Notre modèle fiscal ne brille pas par sa clarté. Il reste en grande partie imprégné d’une vision très traditionnelle de la famille – un couple marié avec enfants – et nataliste – plus la famille est nombreuse, plus les avantages fiscaux par enfant sont importants.

Depuis plusieurs décennies, l'explosion du nombre de divorces et de séparations est une réalité incontestable. Dans le même temps, de nouvelles formes de vie commune (cohabitation légale ou de fait en dehors des liens du mariage) se sont progressivement développées. Il existe une variété de configurations familiales dont la fiscalité doit tenir compte.

A côté des allocations familiales, plusieurs mesures fiscales ont été adoptées par les pouvoirs publics pour soutenir la capacité financière des familles. Malgré plusieurs modifications législatives tendant à soutenir les familles monoparentales et à tenir compte de la coparentalité, notre politique fiscale ne tient pas suffisamment compte de l’évolution des familles et soutient très peu celles d’un ou deux enfants.

Cette étude analyse particulièrement quatre thèmes liés à fiscalité de la famille : la réduction d’impôt pour garde d’enfant, l’abattement fiscal pour enfant à charge, la coparentalité fiscale et la déductibilité des contributions alimentaires.

La Ligue des familles s’interroge sur le système de réduction d’impôt pour garde d’enfant et se demande si cet avantage fiscal rencontre bien ses objectifs. Elle propose ensuite plusieurs mesures à adopter lors de la prochaine réforme fiscale familiale qui permettront de mieux soutenir les familles. Pour la Ligue des familles, le droit fiscal doit évoluer et soutenir davantage les familles d’un et deux enfants en octroyant un avantage fiscal identique pour chaque enfant à charge (tout en préservant les droits acquis des familles de trois enfants et plus). De plus, des situations identiques ne peuvent plus mener à des impacts fiscaux différents.

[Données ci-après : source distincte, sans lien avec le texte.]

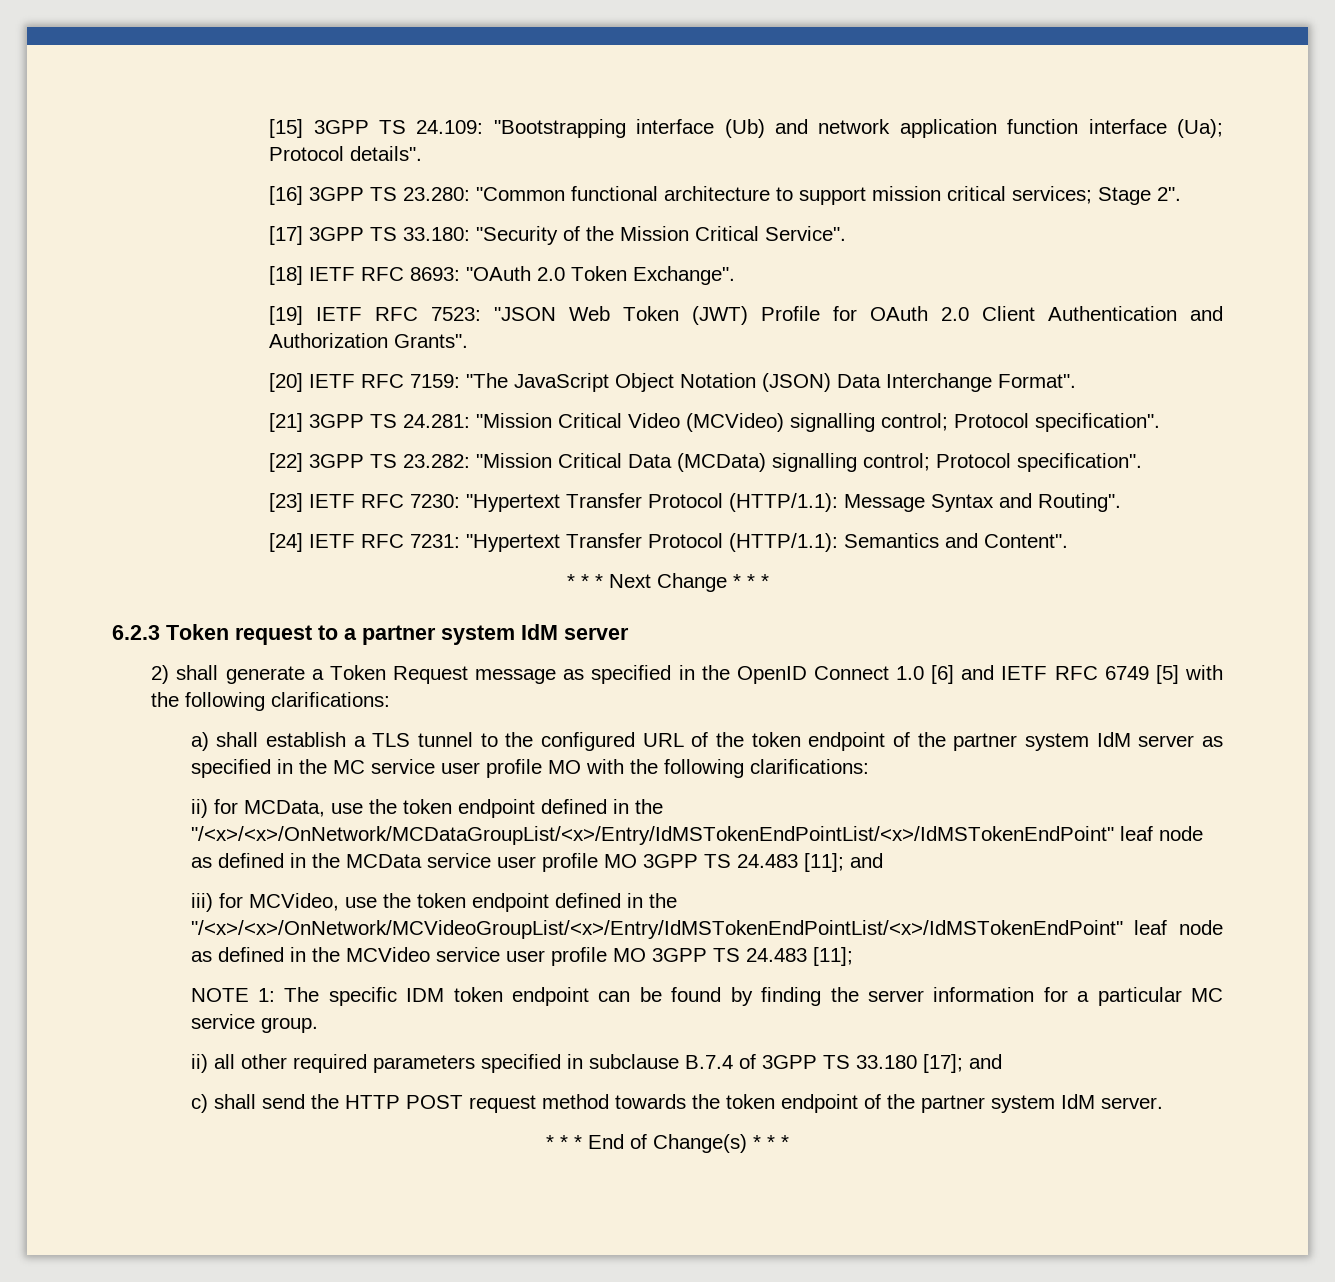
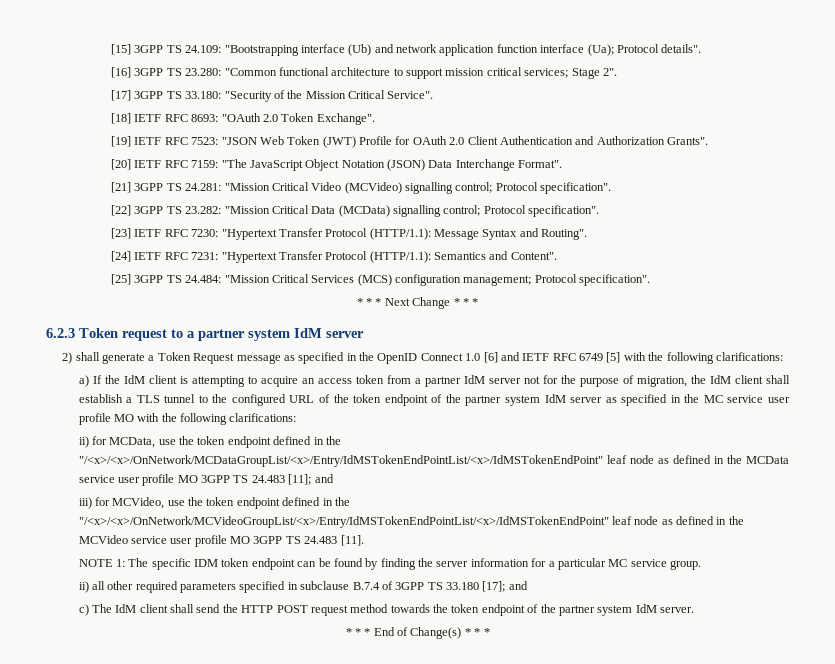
+ [25] 3GPP TS 24.484: "Mission Critical Services (MCS) configuration management; Protocol specification".
- a) shall establish a TLS tunnel to the configured URL of the token endpoint of the partner system IdM server as specified in the MC service user profile MO with the following clarifications:
+ a) If the IdM client is attempting to acquire an access token from a partner IdM server not for the purpose of migration, the IdM client shall establish a TLS tunnel to the configured URL of the token endpoint of the partner system IdM server as specified in the MC service user profile MO with the following clarifications:
- iii) for MCVideo, use the token endpoint defined in the "/<x>/<x>/OnNetwork/MCVideoGroupList/<x>/Entry/IdMSTokenEndPointList/<x>/IdMSTokenEndPoint" leaf node as defined in the MCVideo service user profile MO 3GPP TS 24.483 [11];
+ iii) for MCVideo, use the token endpoint defined in the "/<x>/<x>/OnNetwork/MCVideoGroupList/<x>/Entry/IdMSTokenEndPointList/<x>/IdMSTokenEndPoint" leaf node as defined in the MCVideo service user profile MO 3GPP TS 24.483 [11].
- c) shall send the HTTP POST request method towards the token endpoint of the partner system IdM server.
+ c) The IdM client shall send the HTTP POST request method towards the token endpoint of the partner system IdM server.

La Ligue des familles propose également de profiter de la réforme fiscale annoncée par le ministre des Finances pour clarifier et adapter les règles de la coparentalité fiscale à la réalité de toutes les familles.

Enfin, cette étude invite le gouvernement à prendre à bras le corps la question de la déductibilité et de la taxation des créances alimentaires afin d’examiner si cet incitant fiscal ne peut pas être remplacé par un autre système plus juste pour l’enfant et tous les parents. En l’état actuel, les règles du droit fiscal belge sont trop compliquées, peu lisibles et leur application conduit à des inégalités pour les familles. Elles doivent évaluer pour coller à la réalité des familles d’aujourd’hui.